◆ **INSTRUCTIONS TO FOLLOW**
Wherever "Burl" occurs in the entries, copy the line that holds it.

(Stored data)
• • • •
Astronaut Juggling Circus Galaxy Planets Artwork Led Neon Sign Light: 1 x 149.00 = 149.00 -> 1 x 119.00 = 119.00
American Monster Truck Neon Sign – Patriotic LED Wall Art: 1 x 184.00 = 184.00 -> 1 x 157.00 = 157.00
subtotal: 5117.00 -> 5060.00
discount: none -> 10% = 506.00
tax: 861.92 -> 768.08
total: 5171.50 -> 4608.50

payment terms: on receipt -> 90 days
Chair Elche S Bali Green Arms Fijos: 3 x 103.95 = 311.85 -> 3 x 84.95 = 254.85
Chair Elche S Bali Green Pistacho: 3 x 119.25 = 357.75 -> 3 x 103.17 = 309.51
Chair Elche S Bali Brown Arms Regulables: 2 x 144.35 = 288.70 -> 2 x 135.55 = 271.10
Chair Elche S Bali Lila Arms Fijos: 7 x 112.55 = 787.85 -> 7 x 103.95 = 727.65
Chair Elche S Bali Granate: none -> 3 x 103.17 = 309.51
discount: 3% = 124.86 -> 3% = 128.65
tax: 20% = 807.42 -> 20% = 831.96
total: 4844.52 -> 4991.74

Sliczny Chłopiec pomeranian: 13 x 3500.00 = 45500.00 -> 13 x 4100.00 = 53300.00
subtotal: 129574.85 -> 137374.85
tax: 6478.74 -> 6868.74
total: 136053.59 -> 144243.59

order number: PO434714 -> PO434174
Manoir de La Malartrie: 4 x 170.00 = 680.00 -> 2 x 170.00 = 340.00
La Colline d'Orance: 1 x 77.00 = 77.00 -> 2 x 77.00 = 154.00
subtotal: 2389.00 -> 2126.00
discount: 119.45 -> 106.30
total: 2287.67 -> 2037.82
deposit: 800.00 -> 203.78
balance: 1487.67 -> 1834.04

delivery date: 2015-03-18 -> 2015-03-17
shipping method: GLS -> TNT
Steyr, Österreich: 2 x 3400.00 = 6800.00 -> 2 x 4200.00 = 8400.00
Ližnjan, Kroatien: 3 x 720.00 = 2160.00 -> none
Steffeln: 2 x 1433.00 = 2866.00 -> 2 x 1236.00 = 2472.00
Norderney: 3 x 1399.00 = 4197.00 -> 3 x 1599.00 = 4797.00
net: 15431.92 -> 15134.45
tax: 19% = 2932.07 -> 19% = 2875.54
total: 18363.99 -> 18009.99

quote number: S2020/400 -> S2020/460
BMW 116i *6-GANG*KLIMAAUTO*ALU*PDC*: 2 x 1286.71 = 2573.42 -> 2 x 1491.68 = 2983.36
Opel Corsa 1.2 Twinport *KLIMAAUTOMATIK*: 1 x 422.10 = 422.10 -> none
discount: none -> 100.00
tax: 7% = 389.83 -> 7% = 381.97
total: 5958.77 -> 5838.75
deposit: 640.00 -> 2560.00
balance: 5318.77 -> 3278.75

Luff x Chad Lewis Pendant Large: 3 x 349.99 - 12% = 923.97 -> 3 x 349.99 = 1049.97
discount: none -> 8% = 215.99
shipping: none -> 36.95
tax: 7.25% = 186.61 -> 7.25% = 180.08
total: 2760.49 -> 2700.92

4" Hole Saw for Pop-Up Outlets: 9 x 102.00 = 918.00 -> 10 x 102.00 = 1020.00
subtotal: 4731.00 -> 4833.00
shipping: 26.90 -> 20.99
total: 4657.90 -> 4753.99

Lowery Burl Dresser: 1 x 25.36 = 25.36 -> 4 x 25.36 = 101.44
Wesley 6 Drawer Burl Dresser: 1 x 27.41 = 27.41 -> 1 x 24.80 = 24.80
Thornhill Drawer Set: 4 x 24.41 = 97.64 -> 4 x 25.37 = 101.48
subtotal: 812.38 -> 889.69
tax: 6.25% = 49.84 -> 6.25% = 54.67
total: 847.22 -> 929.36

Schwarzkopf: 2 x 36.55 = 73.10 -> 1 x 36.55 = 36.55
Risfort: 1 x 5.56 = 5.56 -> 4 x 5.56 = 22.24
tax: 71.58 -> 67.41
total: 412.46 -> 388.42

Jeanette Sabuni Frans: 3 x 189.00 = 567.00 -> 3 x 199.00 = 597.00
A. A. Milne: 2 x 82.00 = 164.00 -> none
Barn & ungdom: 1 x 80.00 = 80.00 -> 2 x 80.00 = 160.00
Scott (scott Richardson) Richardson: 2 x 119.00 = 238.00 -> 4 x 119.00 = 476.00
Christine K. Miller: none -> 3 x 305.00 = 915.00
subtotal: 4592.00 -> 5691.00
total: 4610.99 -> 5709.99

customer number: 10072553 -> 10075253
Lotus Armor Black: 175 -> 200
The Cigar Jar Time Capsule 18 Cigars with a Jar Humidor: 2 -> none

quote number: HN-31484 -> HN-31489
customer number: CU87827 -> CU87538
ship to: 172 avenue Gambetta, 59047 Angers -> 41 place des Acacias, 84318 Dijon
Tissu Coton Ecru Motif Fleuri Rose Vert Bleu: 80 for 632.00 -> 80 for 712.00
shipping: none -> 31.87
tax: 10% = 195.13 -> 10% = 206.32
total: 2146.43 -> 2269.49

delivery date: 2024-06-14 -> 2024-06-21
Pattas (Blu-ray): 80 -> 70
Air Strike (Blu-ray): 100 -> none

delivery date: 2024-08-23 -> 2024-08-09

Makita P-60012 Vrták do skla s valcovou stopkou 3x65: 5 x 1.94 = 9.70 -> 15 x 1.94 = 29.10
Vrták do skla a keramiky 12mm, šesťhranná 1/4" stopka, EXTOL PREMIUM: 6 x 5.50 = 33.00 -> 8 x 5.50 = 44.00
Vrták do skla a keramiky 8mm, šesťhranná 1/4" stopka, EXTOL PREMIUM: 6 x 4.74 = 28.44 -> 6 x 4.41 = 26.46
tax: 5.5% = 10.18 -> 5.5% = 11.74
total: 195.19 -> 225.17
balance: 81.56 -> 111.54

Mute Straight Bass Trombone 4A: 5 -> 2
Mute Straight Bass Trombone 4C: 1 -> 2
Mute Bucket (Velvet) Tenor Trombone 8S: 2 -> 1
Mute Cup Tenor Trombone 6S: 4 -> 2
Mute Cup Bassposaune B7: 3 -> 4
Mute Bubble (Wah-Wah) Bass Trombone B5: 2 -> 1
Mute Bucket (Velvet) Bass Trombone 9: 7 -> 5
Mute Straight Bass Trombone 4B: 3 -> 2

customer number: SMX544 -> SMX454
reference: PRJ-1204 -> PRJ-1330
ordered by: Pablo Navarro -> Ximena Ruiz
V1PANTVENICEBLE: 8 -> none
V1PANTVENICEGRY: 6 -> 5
• • • •
◆ **ANSWER TO THIS PROBLEM**
Lowery Burl Dresser: 1 x 25.36 = 25.36 -> 4 x 25.36 = 101.44
Wesley 6 Drawer Burl Dresser: 1 x 27.41 = 27.41 -> 1 x 24.80 = 24.80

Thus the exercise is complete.